Ampcontrol is the country’s largest privately-held electrical engineering firm, with projects covering mining, electric vehicles, ventilators, solar energy systems and elsewhere. LeoLabs is the local subsidiary of US-headquartered LeoLabs Inc., which bills itself a “mapping platform for space”. LeoLabs had announced a project earlier this year to build a new space surveillance radar in Western Australia for tracking a growing number of objects in earth’s orbit.
LeoLabs and Ampcontrol — with collaborators also includes ResTech (a partnership of Ampcontrol and The University of Newcastle), Lintek and SRX Global — have teamed up on the Aussie Space Radar Project, described as a next-generation “modular space radar system in Northern Australia, providing additional surveillance coverage of low earth orbit and the ability to extend out to geosynchronous orbit.”

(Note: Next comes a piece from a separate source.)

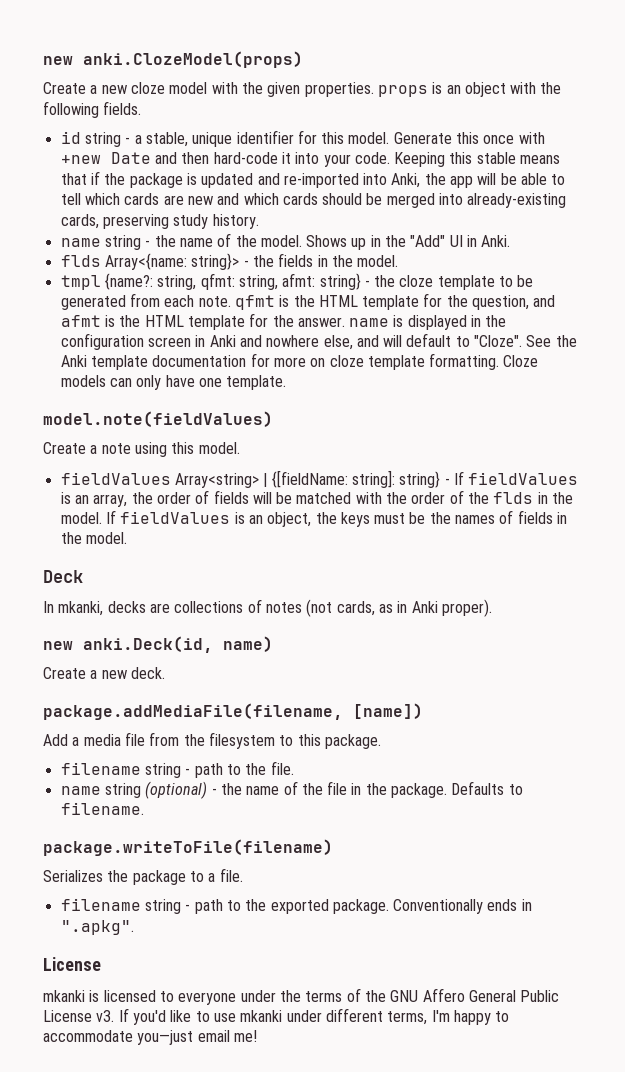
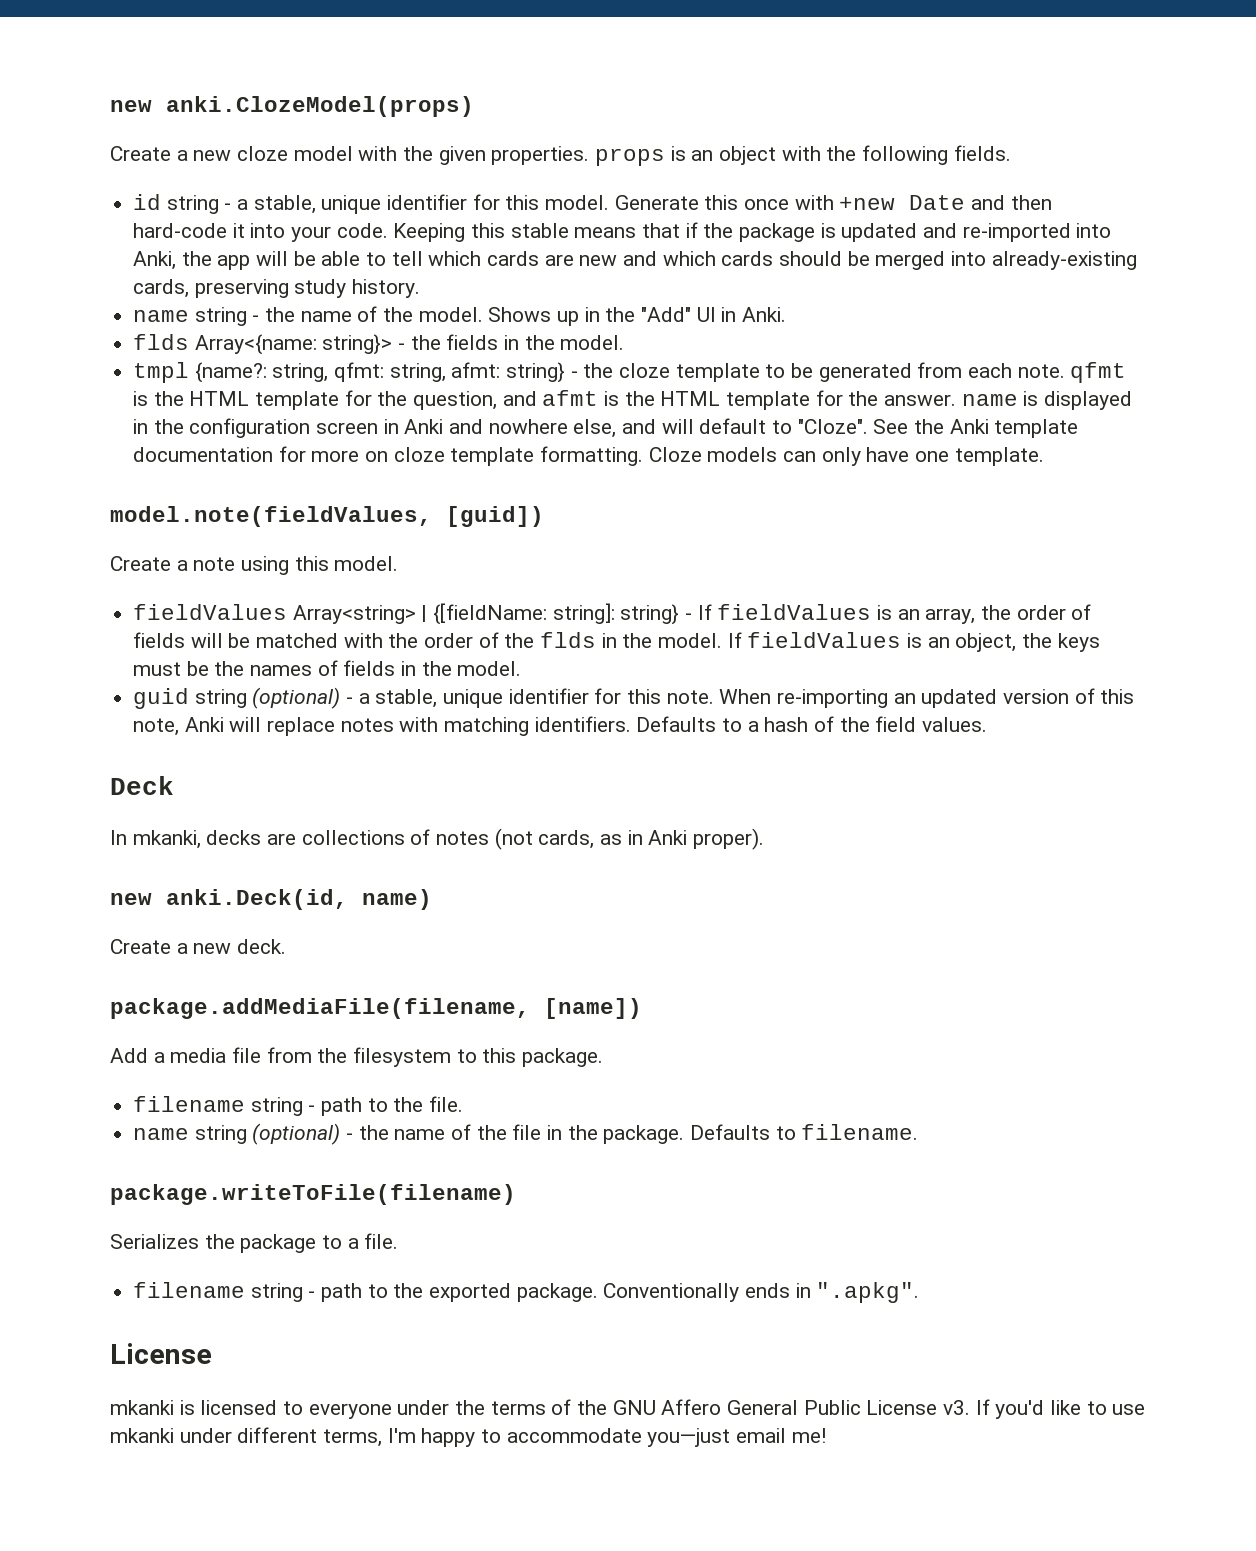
[43,411,273,427] model.note(fieldValues) -> [110,506,544,527] model.note(fieldValues, [guid])
(127, 538) none -> [133,687,1135,709] [133,716,988,736] // guid string (optional) - a stable, unique identifier for this note. When re-importing an updated version of this note, Anki will replace notes with matching identifiers. Defaults to a hash of the field values.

Ampcontrol said that, for it and ResTech, the collaboration represented “an opportunity to extend their electrical engineering expertise and ingenuity, develop new capabilities in space and defence technology, and construct a new production facility to build and test radar modules.”
The consortium has applied for a Modern Manufacturing Initiative Collaboration stream grant, the size of which was not given.
Collaboration stream grants under the MMI can be valued between $20 million and $200 million, and are for manufacturing projects involving the six National Manufacturing Priority sectors.
They support “large, transformational projects” and can cover as much as 33 per cent of the total project cost, with projects requiring a focus on interstate or international trade.